Can We Have Electricity That is Both Affordable and Reliable?

Episode ID S4E12
December 19, 2024

As rate case filings grow, utility commissioners are pressured to keep electricity affordable — while they meet demand growth and maintain reliability. Are they striking the right balance? In this year-end episode of Power Plays, Lillian Federico and Steve Piper from S&P Global look at the structural rise in utility costs and whether an increasingly fragmented industry is agile enough to meet the challenges ahead.

Transcript

Lillian Federico: I remember one of the big discussions in the ‘80s and ‘90s was the lumpiness of generation.

Demand doesn’t necessarily grow in an even way. Data centers don’t come online incrementally. Industrial manufacturing facilities don’t come online incrementally, and you can’t turn on 10% of a nuclear plant. The plant is either on or it’s not on. Matching the load characteristics of the demand and the supply, that’s what really concerns me. I think that’s going to be the biggest challenge for achieving safety, reliability, a cost that people are willing to accept and meeting the public policy goal of zero carbon emissions.

Teri Viswanath: That’s Lillian Federico, she’s a research director at S&P Global and works with the organization’s regulatory research associates division, the group the closely follows state-level utility rate proceedings. I’m Teri Viswanath, the energy economist at CoBank and your co-host of Power Plays. Lillian is setting up our conversation on rising utility costs that my co-host and colleague, Tamra Reynolds — a managing director here at CoBank — and I want to engage in. Hello Tamra.

Tamra Reynolds: Hey Teri. Looking ahead in 2025, we expect U.S. regulators will once again consider sizeable increases to electricity rates. But just how much additional funding are these utilities seeking, and what will be the impact on consumers?

Lillian weighs in on this and is joined in the rate discussion with her colleague Steve Piper. Steve is also a research director at S&P Global and for many large investor-owned utilities, is the go-to expert on utility integrated resource planning. Here’s their conversation about the recent acceleration in rate filings.

Federico: Clearly, we’ve seen the number of rate cases filed each year on an upswing. Of course it has really accelerated following the COVID pandemic. Just to put some numbers around it, requested increases filed in 2024 — just the first half — were $12.3 billion, which followed 2023, where there was $18.1 billion and 2022 where there were $16.8 billion.

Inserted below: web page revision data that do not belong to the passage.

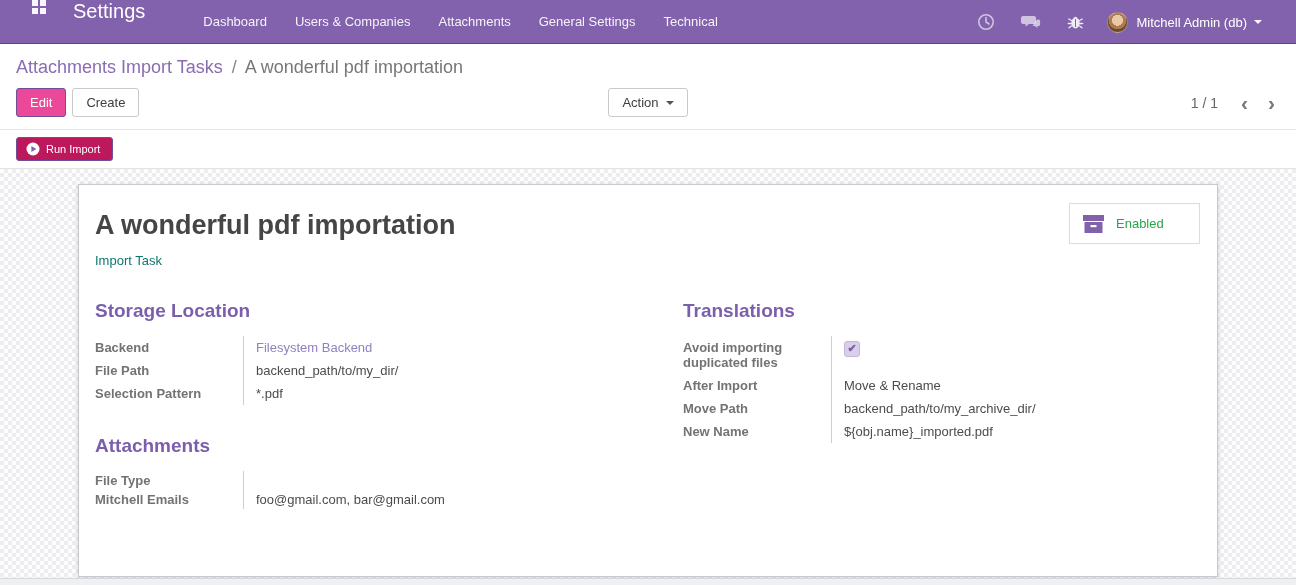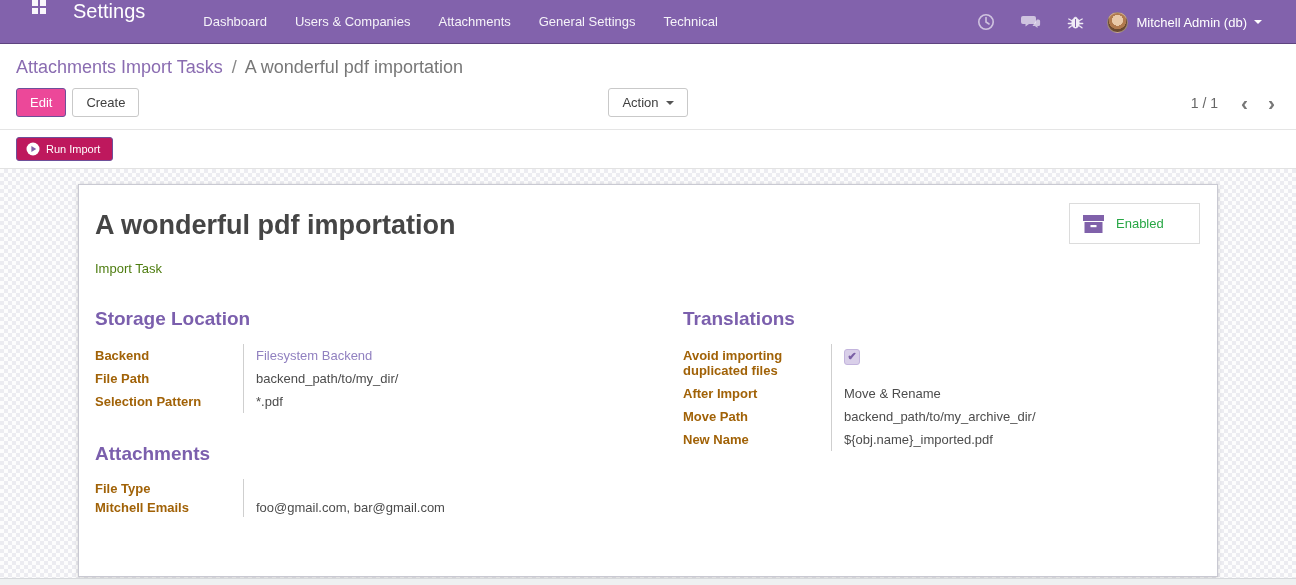"Import Task" .sheet-subtitle { color: #4d7c0f -> #0f766e; margin-top: 20px -> 12px }
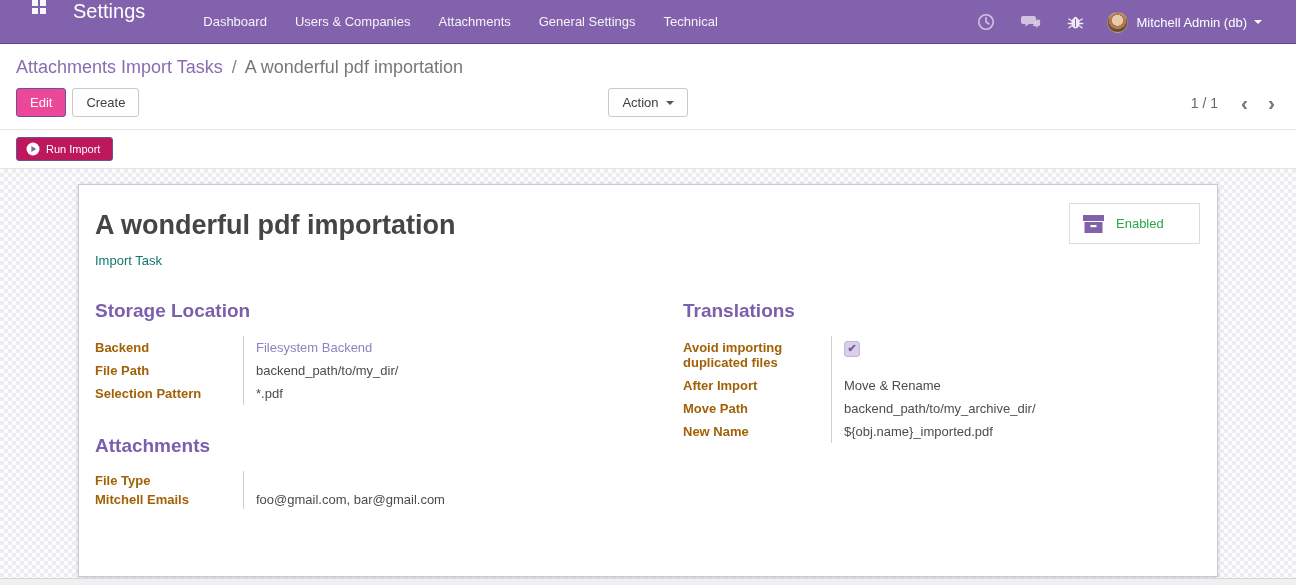"Backend" .field-label { color: #a16207 -> #737373 }
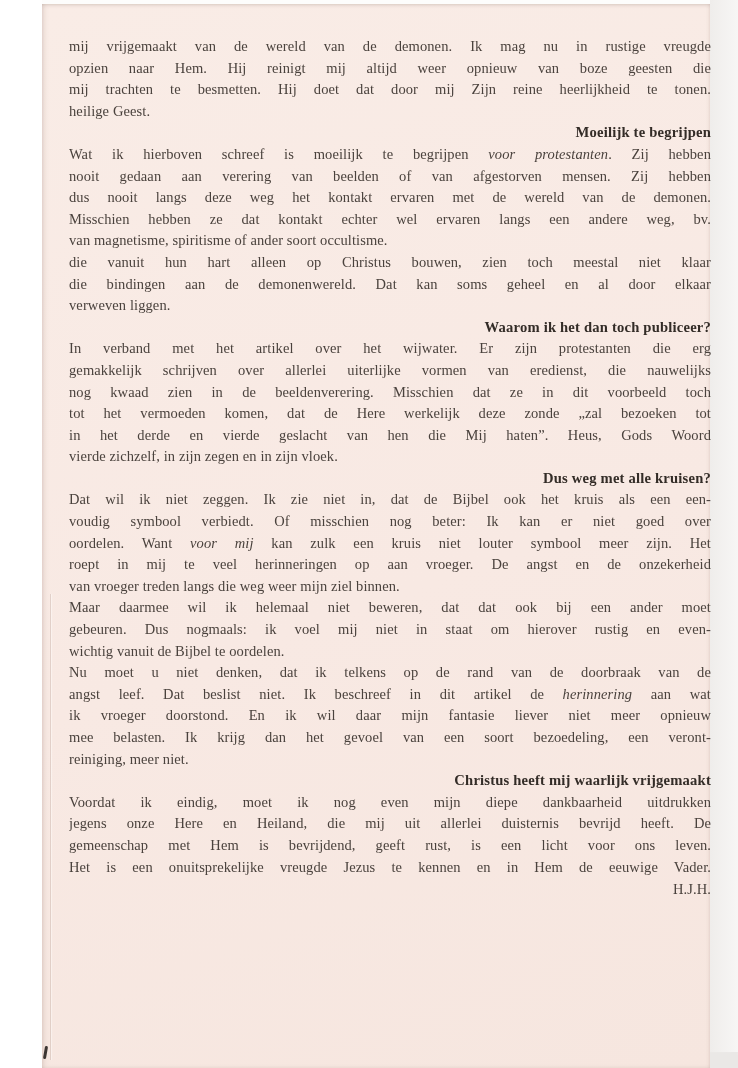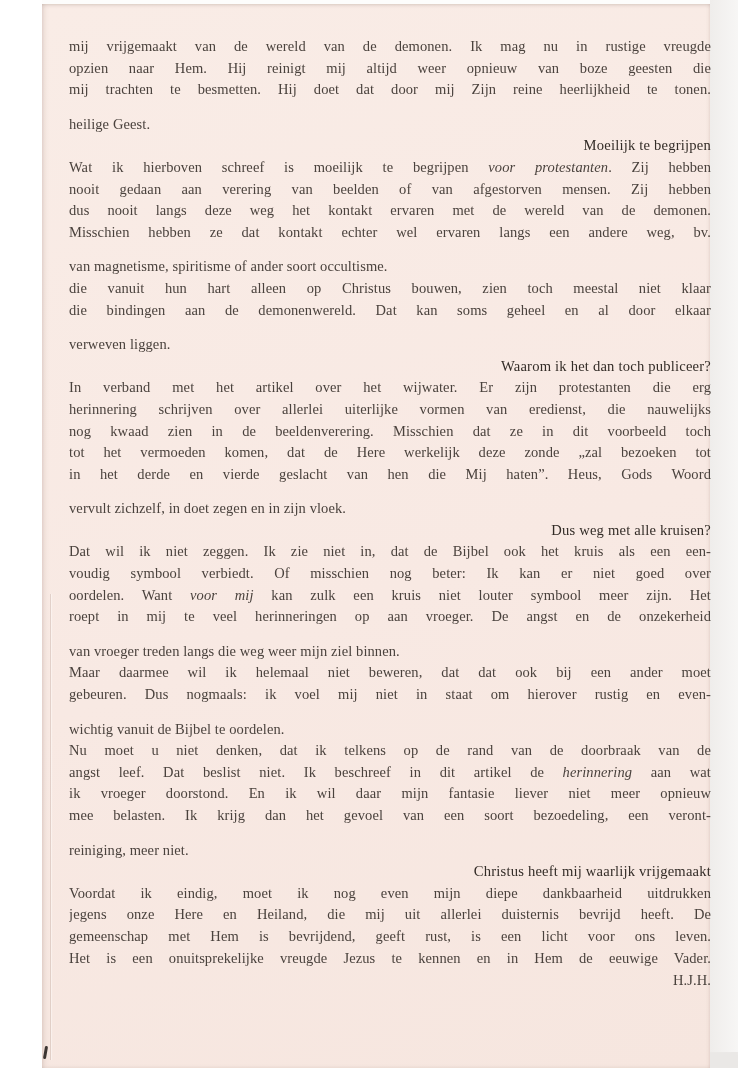"heilige Geest." .line.last { margin-top: 13px -> none }
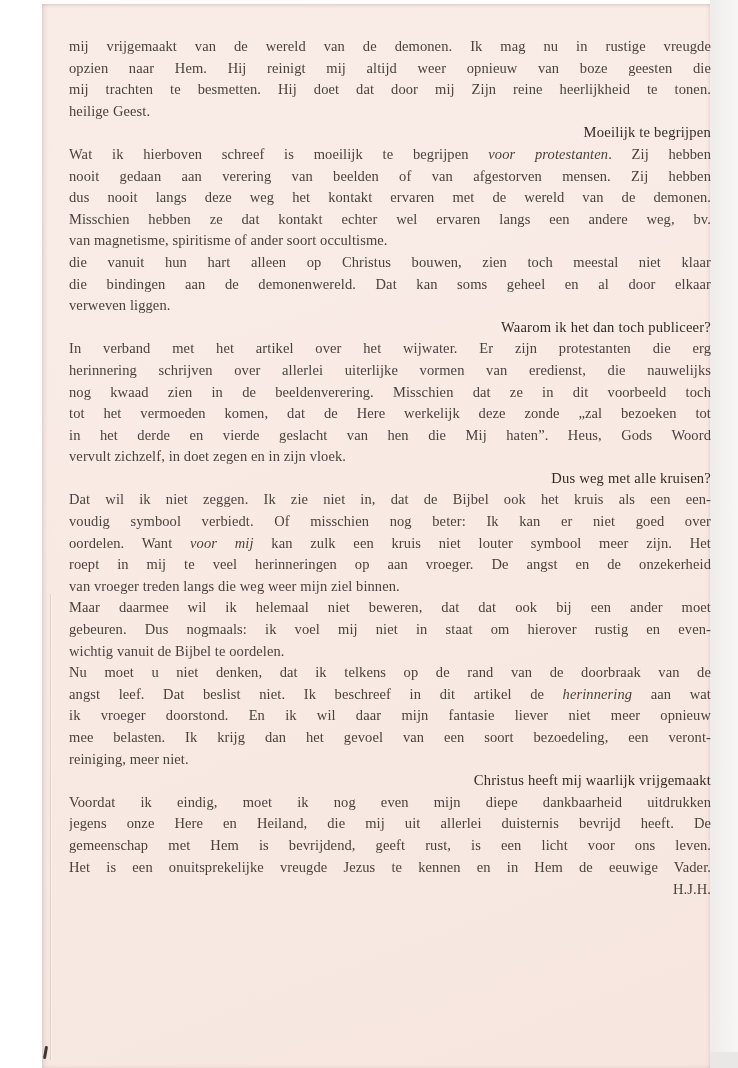"Moeilijk te begrijpen" .heading { font-weight: normal -> bold }
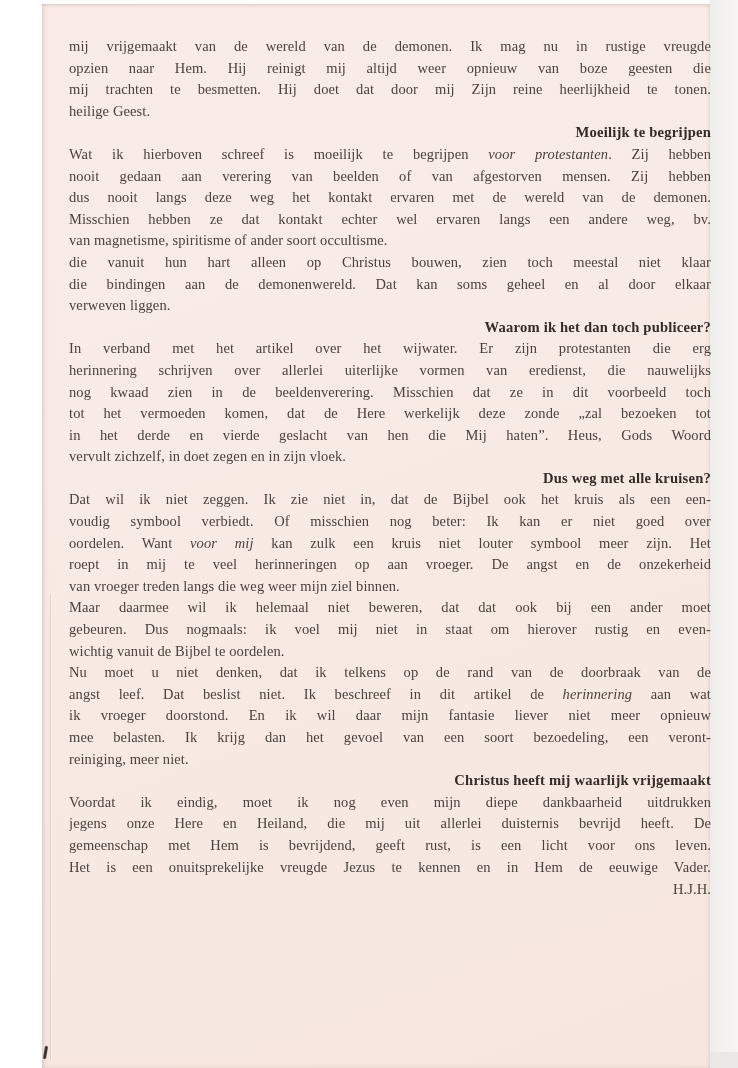"herinnering schrijven over allerlei" div.line { text: herinnering -> gemakkelijk }
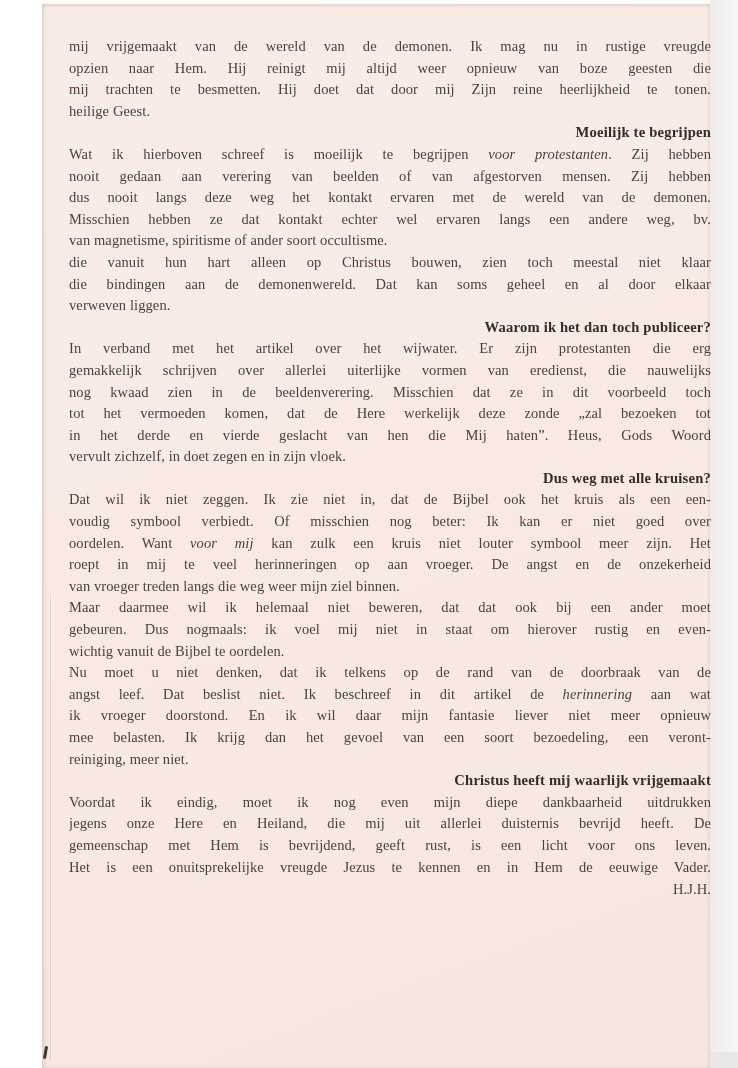"vervult zichzelf, in doet zegen" div.line { text: vervult zichzelf, in doet -> vierde zichzelf, in zijn }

These numbers are pretty astronomical and probably eye-opening to most people, but when you look back to, say, the early 1980s when we had the generation construction boom to meet rising demand, total rate increases requested were about $12 billion in 1980. When you take it on an inflation adjusted basis, the 1980s numbers are really almost double the current levels.

Steve Piper: The inflationary effects have been, I would say relatively modest, but it’s important to point out that we were coming out of a period where there was really very little inflation. People noticed the change from low inflation to more moderate inflation, notwithstanding that maybe rates were lower than they needed to be for a long time, and then now are entering a period where they’re starting to grow.

Reynolds: The job of utility commissioners is to balance affordability with the spending needed to meet electricity demand growth and maintain reliability.

Are they striking the right balance?

Lillian highlights that more than a few jurisdictions might get tougher on utilities, in terms of constraining their rate base as a means to achieve affordability. We asked her whether she was seeing pushback on these rate increase requests.

Federico: Oh yes. There’s definitely a higher degree of pushback. Consumer advocates are much more vocal and outspoken than they were before, and they were never exactly shy and retiring, if you know what I mean. Anecdotally, we are seeing a more intensive review of utility costs across the board. Commissioners are looking more rigorously at all types of expenses, even those that don’t necessarily move the needle much in terms of overall bill impacts. Things like management, incentive comp, and employee benefit costs, corporate travel, lobbying and regulatory expenses to name a few.

Those tend to be politically charged issues, but really at the end of the day, when you look at utilities, whole cost of service, those don’t really move the dial that much. Commissions are also beginning to question certain measures they may have agreed to in order to mitigate regulatory lag such as multi-year rate plans, deferral mechanisms that keep rates low in the near term, but exacerbate future rate hikes, and things like using year end rather than average test year values for things like reliability investment.

Of course, all of this adds up to keeping pressure on authorized ROEs and on regulators to prevent them from rising as quickly as interest rates may have been rising over the most recent couple of years. Lastly, some of the states that implemented retail competition are starting to question the efficacy of competitive markets for generation, and whether the market constructs that have evolved are truly competitive.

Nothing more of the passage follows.